Feminists argue that women should equally be the breadwinners of the family. To make the point, they compete with men in the workforce, often at the expense of motherhood. As a result, children are treated as time-consuming burdens that need to be sent off to day care where they miss their mother’s care and affection.
Although circumstances might force both mother and father to work, it is not ideal.
There is nothing wrong for men to be the sole breadwinners of the family. There is nothing wrong with having fewer material things in life – especially if mothers can focus more on rearing children.
What’s toxic? When children are raised by strangers in day care centers.
9. Chivalry is not toxic.
The more feminism attempts to tear down Chivalry, the more it shines. The virtues of Catholic Chivalry that flourished in the Middle Ages did more to perfect manhood than anything else in history. Even today, crusaders like St. Louis IX or St. Ferdinand of Castile continue to set the standard of what it means to be a man.
Fr. Robert Kane, SJ, writes that during the Middle Ages there was “a light which grew brighter as the gloom around grew blacker, a light that had been kindled within men’s souls by a fire that came from Heaven, the light of honor, that was fanned by divine faith till it reached the glorious radiance of Christian Chivalry.”
Fr. Kane continues:
“Without chivalry, wealth has no worth, pleasure no charm, fame no fascination, success no crown. Without it, prosperity crumbles to the value of the dust, and all the finer flowers of human life wither beneath the breath of bitter but just contempt.”

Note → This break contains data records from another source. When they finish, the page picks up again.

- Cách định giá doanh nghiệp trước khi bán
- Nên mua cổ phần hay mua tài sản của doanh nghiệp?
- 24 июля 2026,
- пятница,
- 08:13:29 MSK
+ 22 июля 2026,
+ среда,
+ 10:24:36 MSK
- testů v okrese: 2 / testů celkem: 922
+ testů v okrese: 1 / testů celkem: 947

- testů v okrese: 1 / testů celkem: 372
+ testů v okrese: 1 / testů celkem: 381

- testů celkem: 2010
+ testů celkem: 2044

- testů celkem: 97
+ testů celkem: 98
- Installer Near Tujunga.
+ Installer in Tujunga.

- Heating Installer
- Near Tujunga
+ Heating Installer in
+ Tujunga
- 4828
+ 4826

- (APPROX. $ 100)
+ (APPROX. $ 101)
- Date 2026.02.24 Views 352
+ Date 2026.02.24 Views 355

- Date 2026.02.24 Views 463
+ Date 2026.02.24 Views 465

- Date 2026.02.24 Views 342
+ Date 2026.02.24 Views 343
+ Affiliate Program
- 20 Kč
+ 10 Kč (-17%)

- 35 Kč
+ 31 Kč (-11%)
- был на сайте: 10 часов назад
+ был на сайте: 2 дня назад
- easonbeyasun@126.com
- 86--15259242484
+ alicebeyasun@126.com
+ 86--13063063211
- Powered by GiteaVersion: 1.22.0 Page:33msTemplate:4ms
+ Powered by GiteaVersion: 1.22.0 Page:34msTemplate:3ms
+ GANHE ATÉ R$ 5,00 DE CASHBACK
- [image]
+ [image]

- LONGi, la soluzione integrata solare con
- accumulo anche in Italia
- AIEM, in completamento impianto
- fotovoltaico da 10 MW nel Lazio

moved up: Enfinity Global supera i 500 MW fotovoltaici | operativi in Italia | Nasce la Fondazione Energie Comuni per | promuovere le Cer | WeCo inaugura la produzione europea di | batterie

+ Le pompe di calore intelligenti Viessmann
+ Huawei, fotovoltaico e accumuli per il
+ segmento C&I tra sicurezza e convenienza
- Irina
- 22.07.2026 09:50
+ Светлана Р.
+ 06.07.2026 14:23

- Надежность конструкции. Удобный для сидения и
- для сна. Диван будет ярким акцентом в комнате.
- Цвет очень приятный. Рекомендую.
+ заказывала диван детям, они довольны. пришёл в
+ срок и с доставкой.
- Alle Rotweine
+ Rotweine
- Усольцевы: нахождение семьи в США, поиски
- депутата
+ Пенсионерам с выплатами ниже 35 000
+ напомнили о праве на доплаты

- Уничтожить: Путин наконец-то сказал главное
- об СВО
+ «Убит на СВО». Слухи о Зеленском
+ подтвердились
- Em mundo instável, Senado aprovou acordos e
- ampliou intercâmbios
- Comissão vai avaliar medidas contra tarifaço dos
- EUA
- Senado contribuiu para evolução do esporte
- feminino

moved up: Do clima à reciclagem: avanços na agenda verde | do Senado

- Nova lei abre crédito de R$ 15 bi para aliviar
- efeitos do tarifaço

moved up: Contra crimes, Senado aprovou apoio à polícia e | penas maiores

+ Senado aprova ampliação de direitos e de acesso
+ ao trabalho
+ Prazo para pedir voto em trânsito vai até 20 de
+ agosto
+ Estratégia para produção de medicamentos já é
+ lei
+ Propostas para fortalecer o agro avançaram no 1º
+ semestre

Life without Chivalry leaves a gaping void in our soul, and no amount of modern entertainment, sports, or video games can fill that emptiness and lack of purpose.
10. What is God calling you to be?
There is no cookie-cutter way to be a man. Every man should strive to practice as many virtues as possible. But, since every soul is different, each man should pray for the grace to understand God’s specific calling for him. Like so many crusader saints, we should ask the Blessed Virgin Mary to guide us on the path to sainthood.
Pray for courage, never give up, and always seek heroic perfection.